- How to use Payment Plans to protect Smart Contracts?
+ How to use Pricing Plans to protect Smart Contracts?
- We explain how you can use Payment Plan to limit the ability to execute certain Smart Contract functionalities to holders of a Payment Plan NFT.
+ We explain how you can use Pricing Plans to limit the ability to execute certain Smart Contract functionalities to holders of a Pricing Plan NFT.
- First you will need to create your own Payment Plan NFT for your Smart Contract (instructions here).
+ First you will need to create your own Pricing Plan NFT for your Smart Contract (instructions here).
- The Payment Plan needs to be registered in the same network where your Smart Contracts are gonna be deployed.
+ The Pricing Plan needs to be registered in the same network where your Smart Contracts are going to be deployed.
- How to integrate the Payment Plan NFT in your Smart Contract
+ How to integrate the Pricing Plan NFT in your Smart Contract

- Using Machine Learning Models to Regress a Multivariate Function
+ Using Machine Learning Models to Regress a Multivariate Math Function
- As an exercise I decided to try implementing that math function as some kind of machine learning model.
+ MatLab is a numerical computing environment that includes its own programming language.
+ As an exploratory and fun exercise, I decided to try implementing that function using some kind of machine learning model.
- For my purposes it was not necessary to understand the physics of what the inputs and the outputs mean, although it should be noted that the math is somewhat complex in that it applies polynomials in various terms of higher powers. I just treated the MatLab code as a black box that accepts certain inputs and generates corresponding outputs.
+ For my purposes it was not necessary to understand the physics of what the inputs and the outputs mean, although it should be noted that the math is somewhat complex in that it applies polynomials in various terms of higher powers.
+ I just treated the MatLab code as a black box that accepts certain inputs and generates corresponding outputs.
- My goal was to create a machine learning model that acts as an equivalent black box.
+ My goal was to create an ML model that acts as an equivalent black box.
+ + + + + + +
--- WHAT THIS TASK INVOLVES ---
For the material above, reproduce exactly the lines from the line with "to be deployed." to the line with "using some kind of machine learning model.", inclusive, and exclude all others.

--- YOUR RESPONSE ---
+ The Pricing Plan needs to be registered in the same network where your Smart Contracts are going to be deployed.
- How to integrate the Payment Plan NFT in your Smart Contract
+ How to integrate the Pricing Plan NFT in your Smart Contract

- Using Machine Learning Models to Regress a Multivariate Function
+ Using Machine Learning Models to Regress a Multivariate Math Function
- As an exercise I decided to try implementing that math function as some kind of machine learning model.
+ MatLab is a numerical computing environment that includes its own programming language.
+ As an exploratory and fun exercise, I decided to try implementing that function using some kind of machine learning model.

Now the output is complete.